I'm a bit of a fungus fan.
Buzz Clik
(38,437 posts)My retraction and apology...
Sentath
(2,243 posts)Thank You
Buzz Clik
(38,437 posts)I was checking out the evolution of fungi and trees, but neglected to put "white rot" in my search stream until after I posted.
Are you a hobby mycologist or do it for a living?
Sentath
(2,243 posts)I found the article with 'fungi evolve cellulose' as my search terms.
Purely hobbyist (fan not pro), and I've moved somewhere relatively hostile to the fun ones and home of a threatening one. Arizona's famous valley fever http://en.wikipedia.org/wiki/Coccidioidomycosis.
mike_c
(36,281 posts)We're burning the irreplaceable legacy of the Carboniferous. Dukes has estimated that each year of fossil fuel combustion uses the energy stored by 400 years of global photosynthesis.

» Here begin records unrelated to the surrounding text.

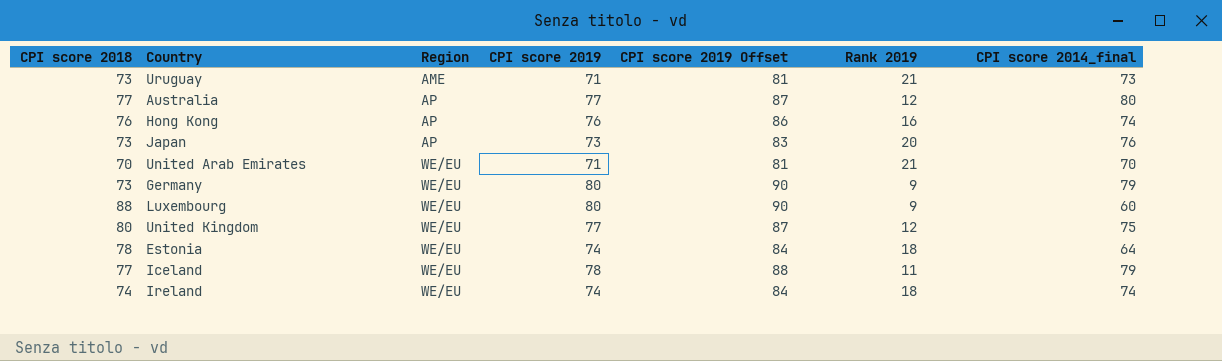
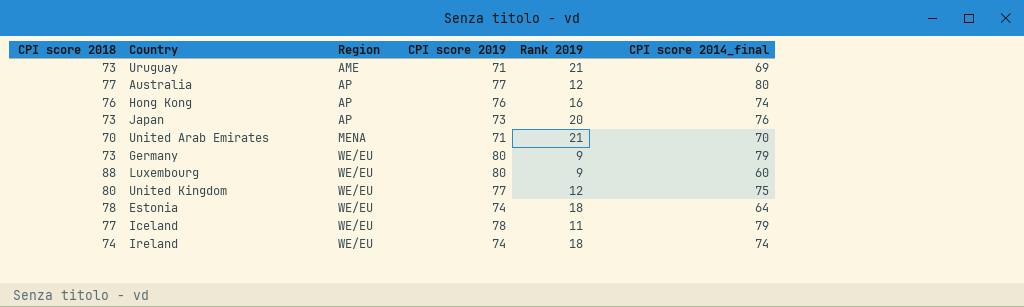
column CPI score 2019 Offset | formula: [CPI score 2019] + 10 -> none
Uruguay | CPI score 2014_final: 73 -> 69
United Arab Emirates | Region: WE/EU -> MENA

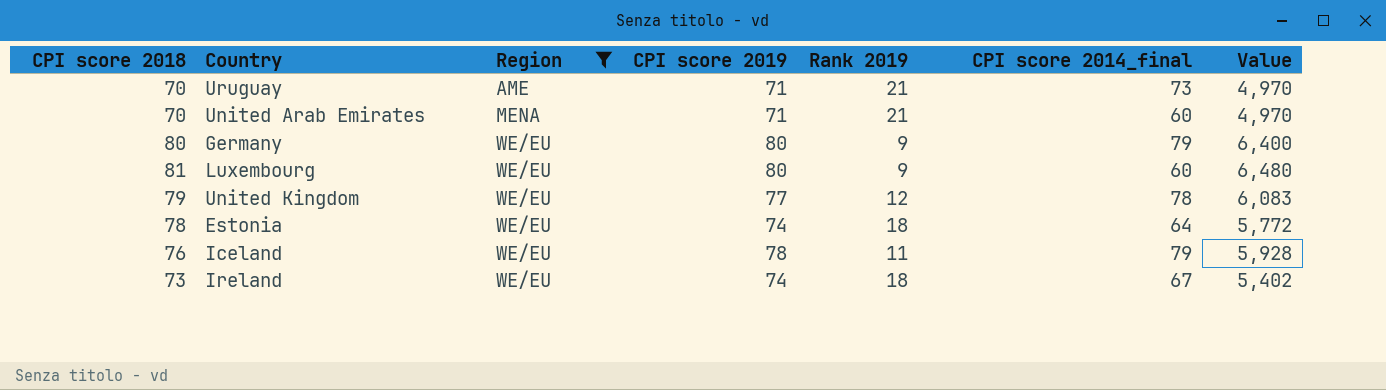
filter: none -> Region != AP
column Value | formula: none -> [CPI score 2018] * [CPI score 2019]
Uruguay | CPI score 2018: 73 -> 70
Uruguay | CPI score 2014_final: 69 -> 73
United Arab Emirates | CPI score 2014_final: 70 -> 60
Germany | CPI score 2018: 73 -> 80
Luxembourg | CPI score 2018: 88 -> 81
United Kingdom | CPI score 2018: 80 -> 79
United Kingdom | CPI score 2014_final: 75 -> 78
Iceland | CPI score 2018: 77 -> 76
Ireland | CPI score 2018: 74 -> 73
Ireland | CPI score 2014_final: 74 -> 67

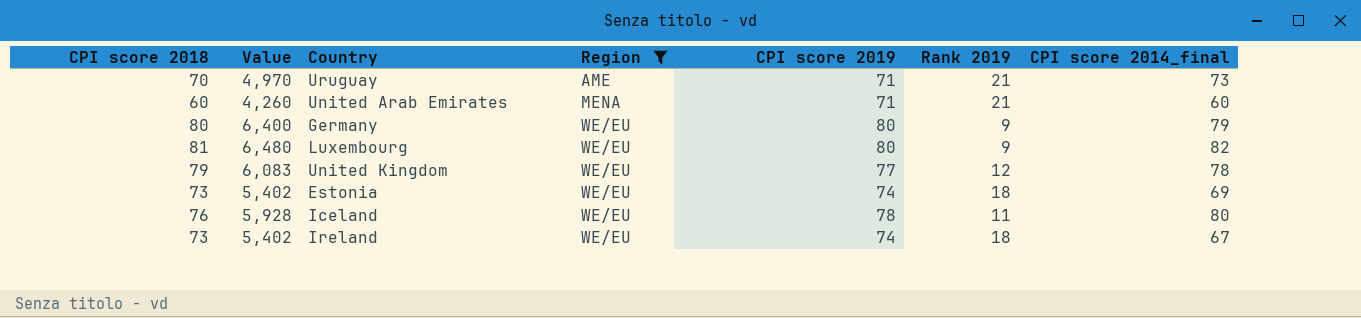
column Value | position: 7 -> 2
United Arab Emirates | CPI score 2018: 70 -> 60
United Arab Emirates | Value: 4,970 -> 4,260
Luxembourg | CPI score 2014_final: 60 -> 82
Estonia | CPI score 2018: 78 -> 73
Estonia | Value: 5,772 -> 5,402
Estonia | CPI score 2014_final: 64 -> 69
Iceland | CPI score 2014_final: 79 -> 80

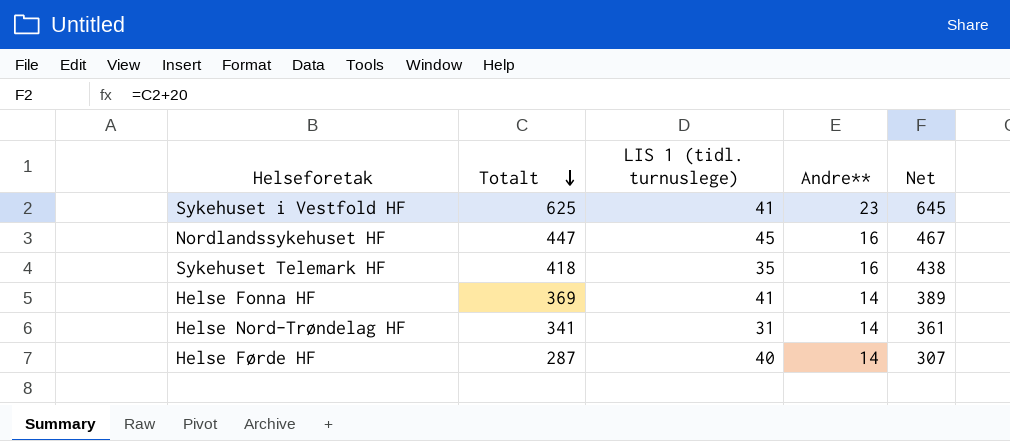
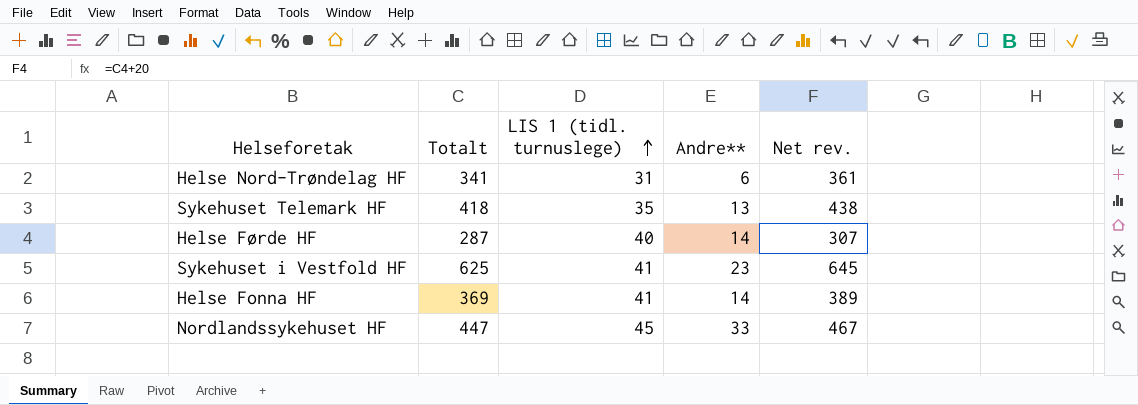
row order: Totalt descending -> LIS 1 (tidl. turnuslege) ascending
column name: Net -> Net rev.
Helse Nord-Trøndelag HF | Andre**: 14 -> 6
Sykehuset Telemark HF | Andre**: 16 -> 13
Nordlandssykehuset HF | Andre**: 16 -> 33

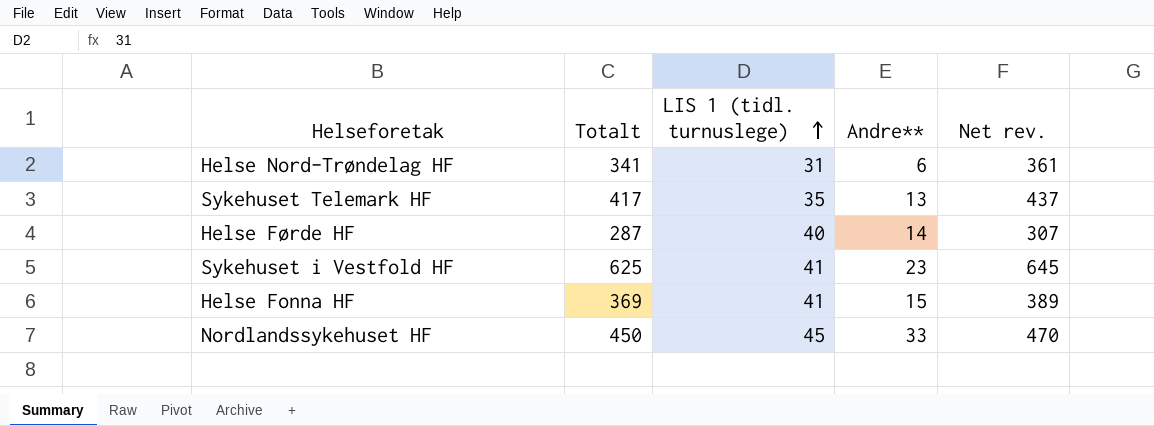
Sykehuset Telemark HF | Totalt: 418 -> 417
Sykehuset Telemark HF | Net rev.: 438 -> 437
Helse Fonna HF | Andre**: 14 -> 15
Nordlandssykehuset HF | Totalt: 447 -> 450
Nordlandssykehuset HF | Net rev.: 467 -> 470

Do you think peat accumulations only happened 400 milion years ago?
geez -- Is there a science teacher in the house? Oh, wait...
mike_c
(36,281 posts)I'm a biologist, not a geologist, so if you have expertise that I lack I appreciate your informing me. My understanding is that modern peat accumulation is different in the sense that it happens only under conditions that slow or stop microbial and fungal decomposition, i.e. saturated anerobic conditions with high humic acid concentrations, etc, not to mention different in the sense that it is at much more limited geographic scale than were vegetation deposits during the Carboniferous. AND that's just some small scale peat accumulation-- not processing of raw peat into hydrocarbons. The latter requires prolonged geologic heating and compression, development of which would likely disrupt the conditions that shield peat from microbial decomposition.
But even if some proportion of modern peat deposits WERE geo-processed into hydrocarbons, the scale of such production would be miniscule compared to the scale of prehistoric fossil fuel production. That's my understanding, at least. Since I teach that to my ecology students, I'd very much appreciate your correcting me if that's wrong.